• **Task directions**
When you have gone through the entries below, state how many lines include the word "hidden" and write nothing else.

*** Input data Section Begins ***

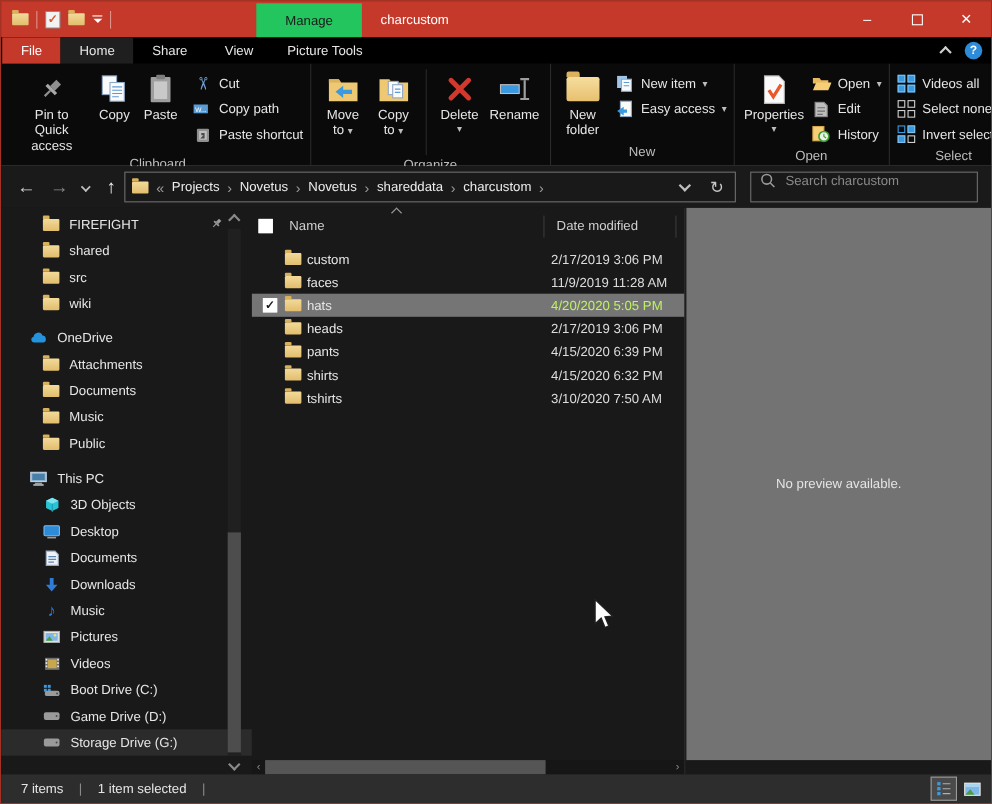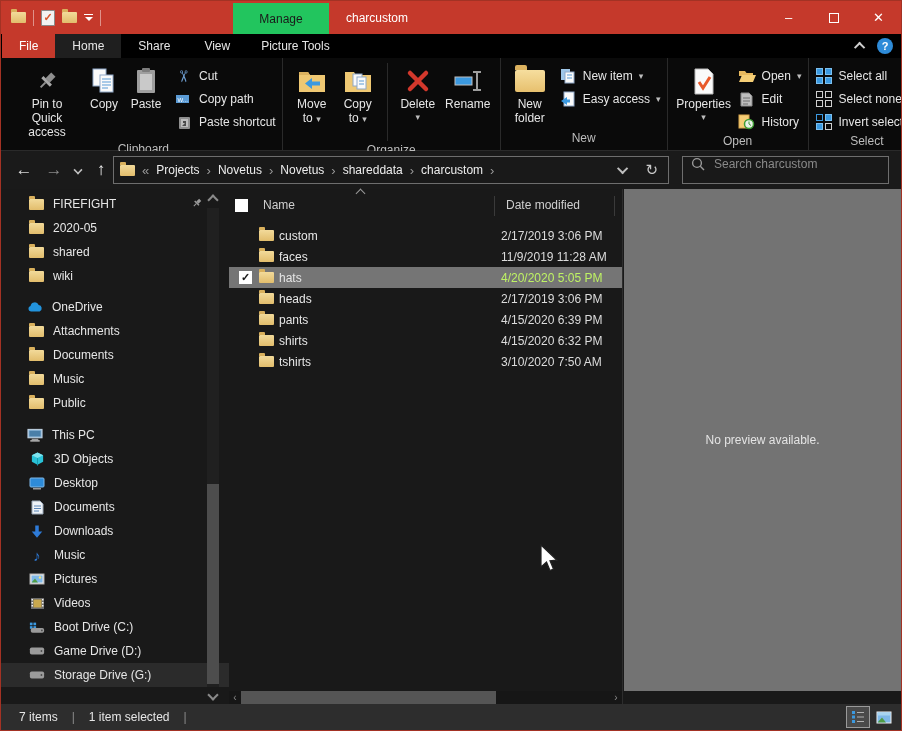--- a/index.html
+++ b/index.html
@@ -401,7 +401,7 @@
                   <span class="sq-f"></span>
                 </span>
             </span>
-            <span>Select all</span>
+            <span>Videos all</span>
           </div>
           <div class="rsmall">
             <span class="sicon">

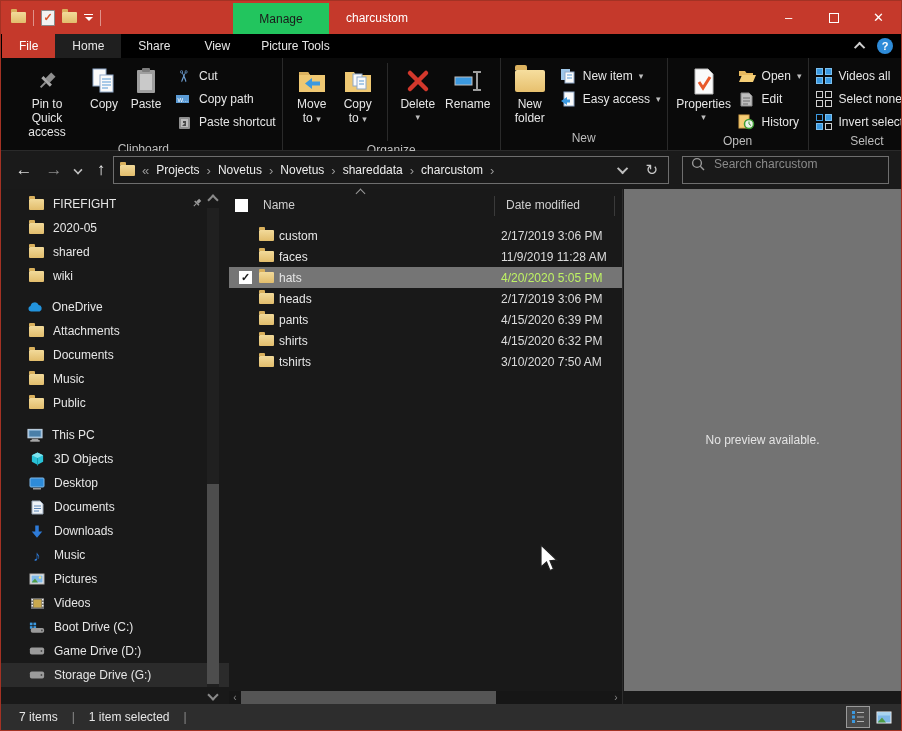--- a/index.html
+++ b/index.html
@@ -79,7 +79,7 @@
   
   .sidebar { position:absolute; left:0; top:0; bottom:0; width:228px; padding-top:3px; overflow:hidden; }
   .srow { height:24px; display:flex; align-items:center; gap:9px; padding-right:26px; }
-  .srow.ind1 { padding-left:28px; }
+  .srow.ind1 { padding-left:38px; }
   .srow.ind0 { padding-left:26px; }
   .srow.hover { background:#2B2B2B; }
   .slabel { white-space:nowrap; overflow:hidden; }

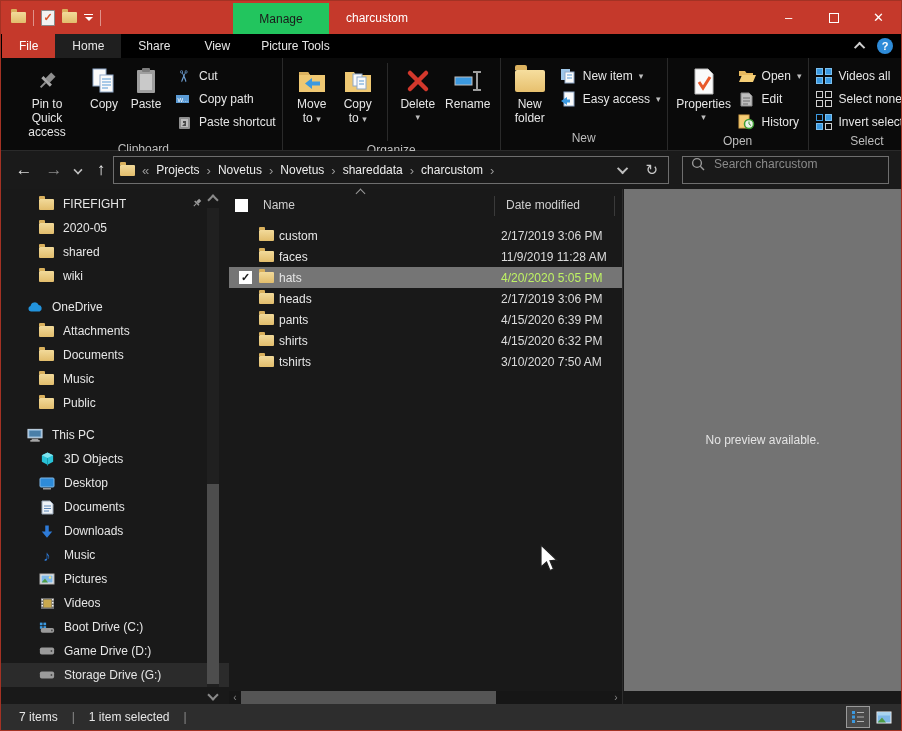--- a/index.html
+++ b/index.html
@@ -484,10 +484,6 @@
       </div>
       <div class="srow ind1">
         <span class="fico"></span>
-        <span class="slabel">2020-05</span>
-      </div>
-      <div class="srow ind1">
-        <span class="fico"></span>
         <span class="slabel">shared</span>
       </div>
       <div class="srow ind1">

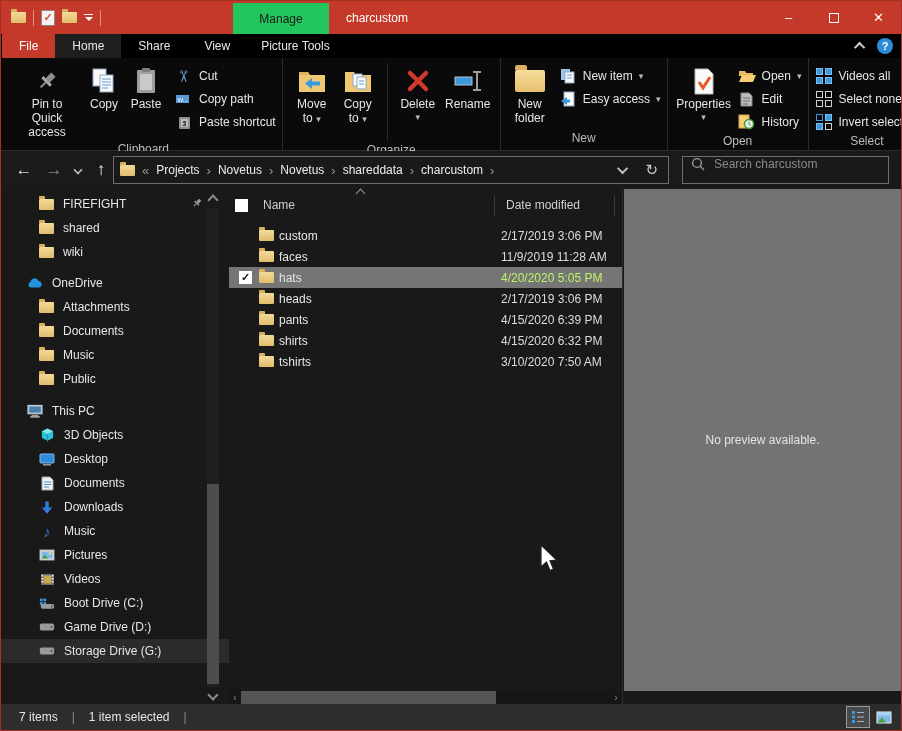--- a/index.html
+++ b/index.html
@@ -488,6 +488,10 @@
       </div>
       <div class="srow ind1">
         <span class="fico"></span>
+        <span class="slabel">src</span>
+      </div>
+      <div class="srow ind1">
+        <span class="fico"></span>
         <span class="slabel">wiki</span>
       </div>
       <div class="sgap"></div>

*** Input data Section Ends ***

• **Answer space**
2